I disegni di Radek e Martyna (Polonia)


Il riccio

Il riccio abitava in una tana vicino alla pietra dell’ingresso al bosco. Non aveva gli amici. Gli animali avevano paura di lui.

Una volta la lepre allungò la zampina per giocare con il riccio e lui alzò le spine e la punse.

Un’altra volta la volpe voleva annusare e conoscere il riccio e lui alzò le spine e la punse.

Un’altra volta lo scoiattolo voleva regalare al riccio una noce e lui la punse.



Il riccio quindi non aveva una buona opinione, era considerato cattivo, scorbutico ed egoista dispettoso. Nessuno voleva giocare con lui e quando il riccio passava per il sentiero gli animali si allontanavano in fretta un po’ per paura, un po’ per dimostrargli il loro disinteresse. Il riccio sembrava di non preoccuparsi più di tanto, sembrava che non avesse bisogno degli amici, ma in fondo al cuore gli dispiaceva di non poter scambiare con nessuno una parola o di giocare.

Era sempre solo e nessuno si preoccupava di lui. Tante volte egli sentiva cantare gli uccelli davanti alla sua tana, allora sperava di poter fare una chiacchierata con loro, ma appena il suo naso spuntava dalla tana gli uccelli si allontanavano in fretta alzandosi in volo. Le giornate di riccio, quindi, erano tristi, anche se lui stesso cercava di non pensarci.

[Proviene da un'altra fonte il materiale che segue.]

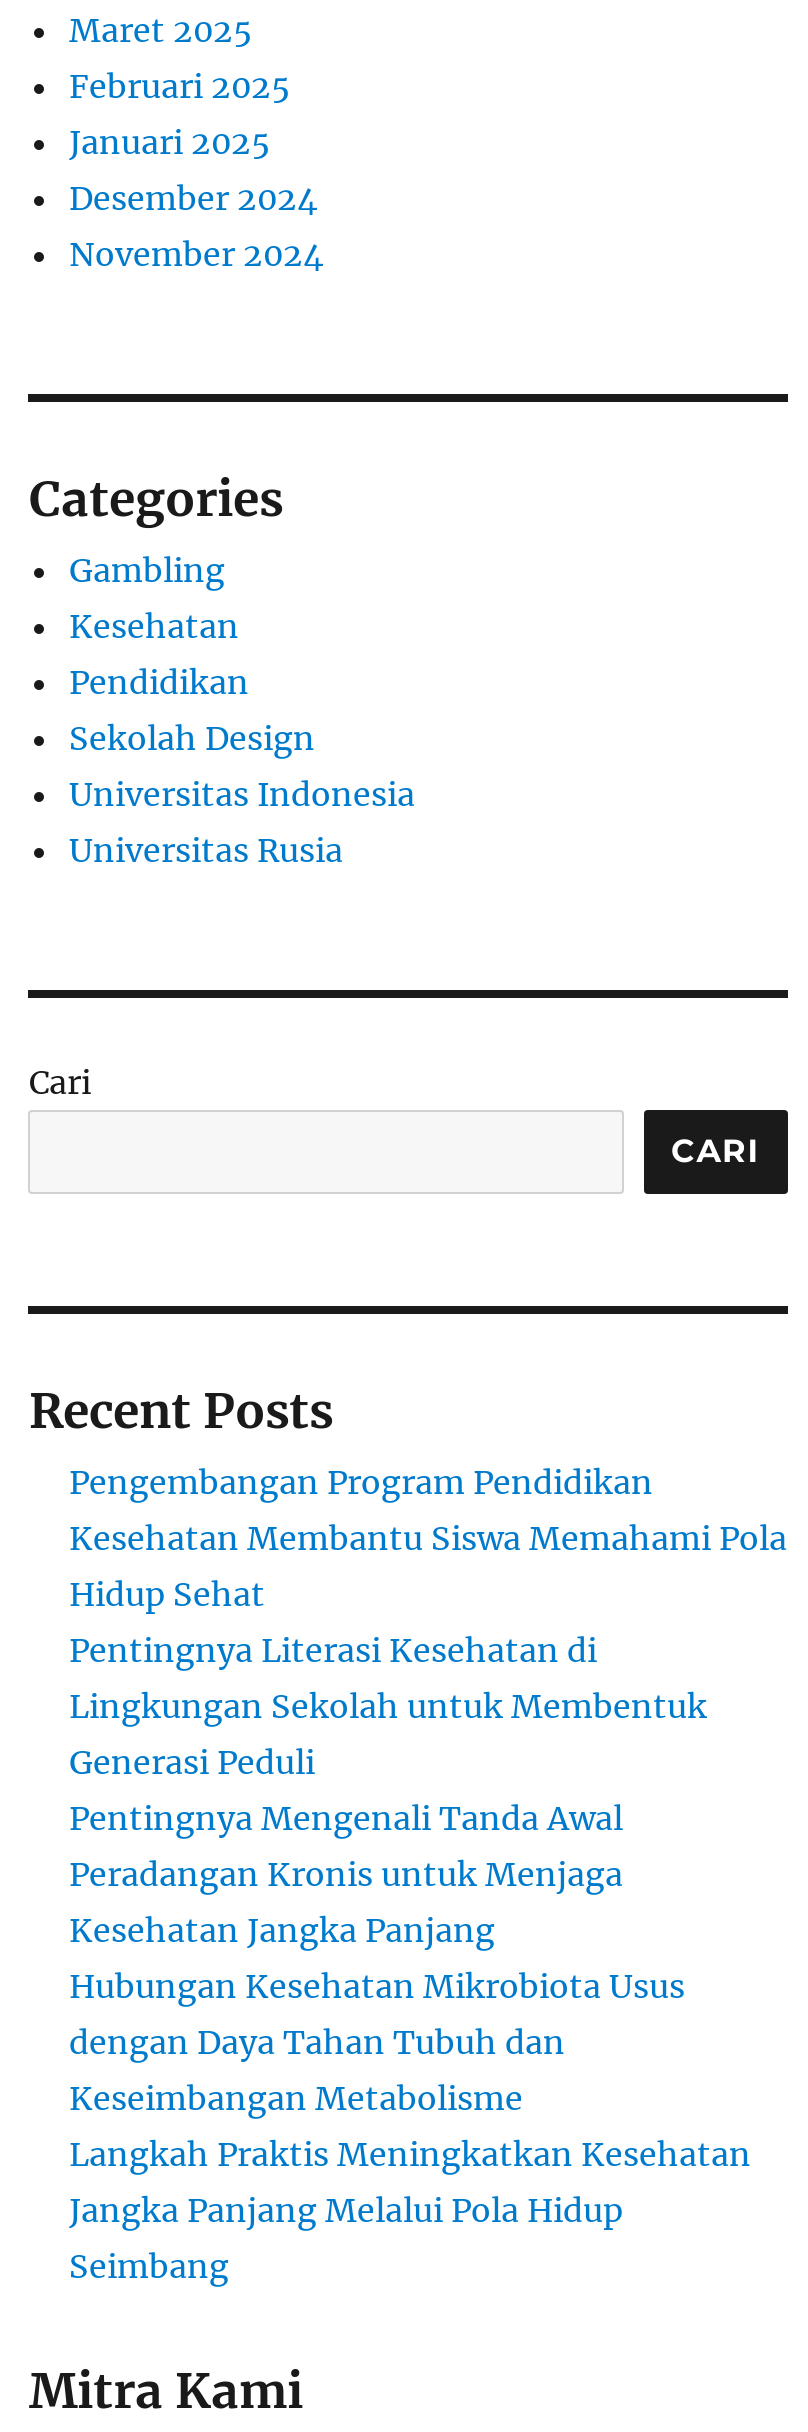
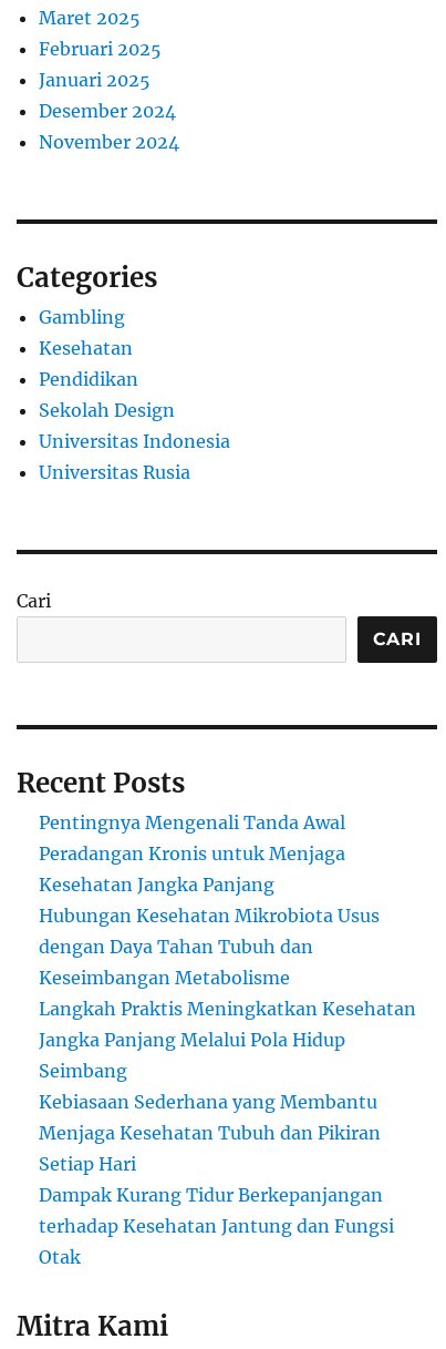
[69,1462,787,1782] Pengembangan Program Pendidikan | Kesehatan Membantu Siswa Memahami Pola | Hidup Sehat | Pentingnya Literasi Kesehatan di | Lingkungan Sekolah untuk Membentuk | Generasi Peduli -> none
moved [69,1798,751,2286] -> [39,811,417,1082]: Pentingnya Mengenali Tanda Awal | Peradangan Kronis untuk Menjaga | Kesehatan Jangka Panjang | ... | Jangka Panjang Melalui Pola Hidup | Seimbang
none -> [39,1091,395,1268] Kebiasaan Sederhana yang Membantu | Menjaga Kesehatan Tubuh dan Pikiran | Setiap Hari | Dampak Kurang Tidur Berkepanjangan | terhadap Kesehatan Jantung dan Fungsi | Otak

Un giorno il riccio camminando per il sentiero vide un gruppo di animali che parlavano con animazione. Nessuno lo notò. Il riccio si era incuriosito per questa riunione in mezzo al bosco e decise di capire di che cosa si trattava. Gli animali erano così eccitati che nessuno di loro scorse il riccio che giungeva sempre più vicino e sempre più vicino, fino a poter sentire ogni parola degli abitanti del bosco.

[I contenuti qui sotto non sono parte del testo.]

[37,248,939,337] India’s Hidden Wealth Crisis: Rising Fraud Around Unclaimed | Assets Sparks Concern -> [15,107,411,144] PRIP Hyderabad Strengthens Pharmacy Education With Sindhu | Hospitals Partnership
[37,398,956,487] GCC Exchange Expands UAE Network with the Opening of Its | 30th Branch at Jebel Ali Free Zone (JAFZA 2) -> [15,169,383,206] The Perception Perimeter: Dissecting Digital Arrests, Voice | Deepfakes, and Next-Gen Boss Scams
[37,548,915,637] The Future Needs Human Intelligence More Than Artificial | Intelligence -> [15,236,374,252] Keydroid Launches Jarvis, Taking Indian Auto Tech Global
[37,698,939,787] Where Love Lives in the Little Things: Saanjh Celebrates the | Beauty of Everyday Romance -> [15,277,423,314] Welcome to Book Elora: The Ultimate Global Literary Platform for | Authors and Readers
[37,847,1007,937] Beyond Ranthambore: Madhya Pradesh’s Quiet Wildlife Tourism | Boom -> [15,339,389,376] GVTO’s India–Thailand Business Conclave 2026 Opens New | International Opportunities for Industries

“Amici!” Parlava il tasso. “La nostra amica lepre e i suoi figli stanno molto male, ormai da giorni che non escono dalla tana. Dobbiamo portare a loro qualcosa da mangiare!”

“Ma come si fa? La famiglia delle lepri ha l’influenza, appena andremo a trovarla ci ammaleremo anche noi!” – rispose la volpe.

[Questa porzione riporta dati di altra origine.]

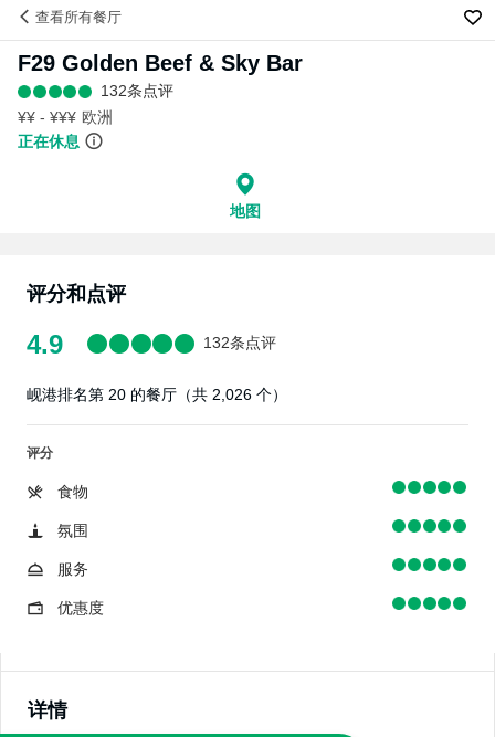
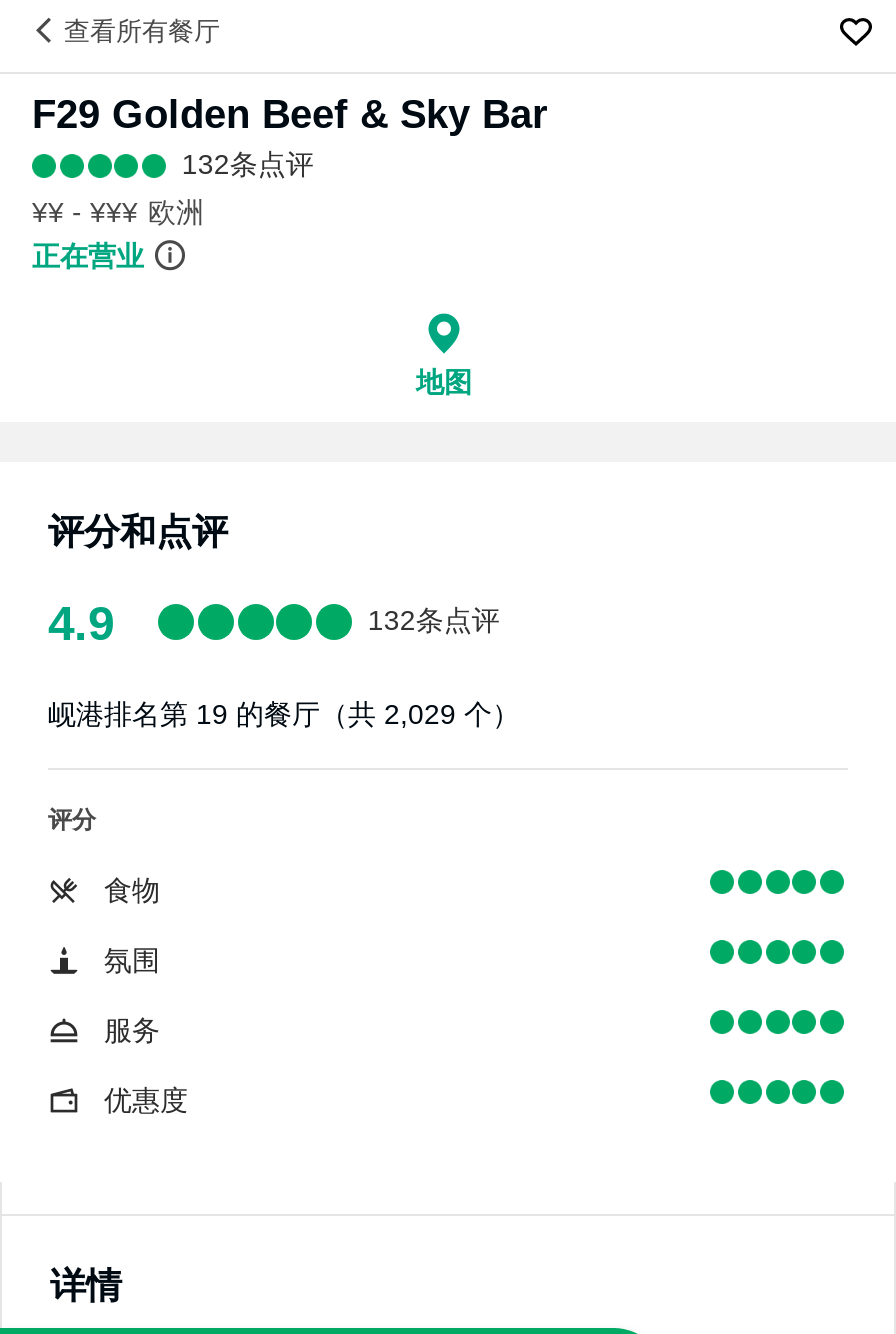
[18,132,80,150] 正在休息 -> [32,240,144,272] 正在营业
[27,386,287,403] 岘港排名第 20 的餐厅（共 2,026 个） -> [48,698,520,730] 岘港排名第 19 的餐厅（共 2,029 个）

“Sì, è vero! E poi staremo male anche noi” - affermò il coro degli animali

“Bisogna, però che qualcuno di noi lo faccia, altrimenti la famiglia delle lepri non guarirà mai! Peggio: morirà di fame!” – Constatò il tasso.

“Io non posso!” – ribatté lo scoiattolo  – “Io ho i figli piccoli e si mi ammalo chi penserà a loro?”

“Io non posso perché la lepre ha paura di me, penserà che io voglia mangiarla.” - disse la volpe.

“Anch’io non posso per gli stessi motivi.” Ribadì il tasso.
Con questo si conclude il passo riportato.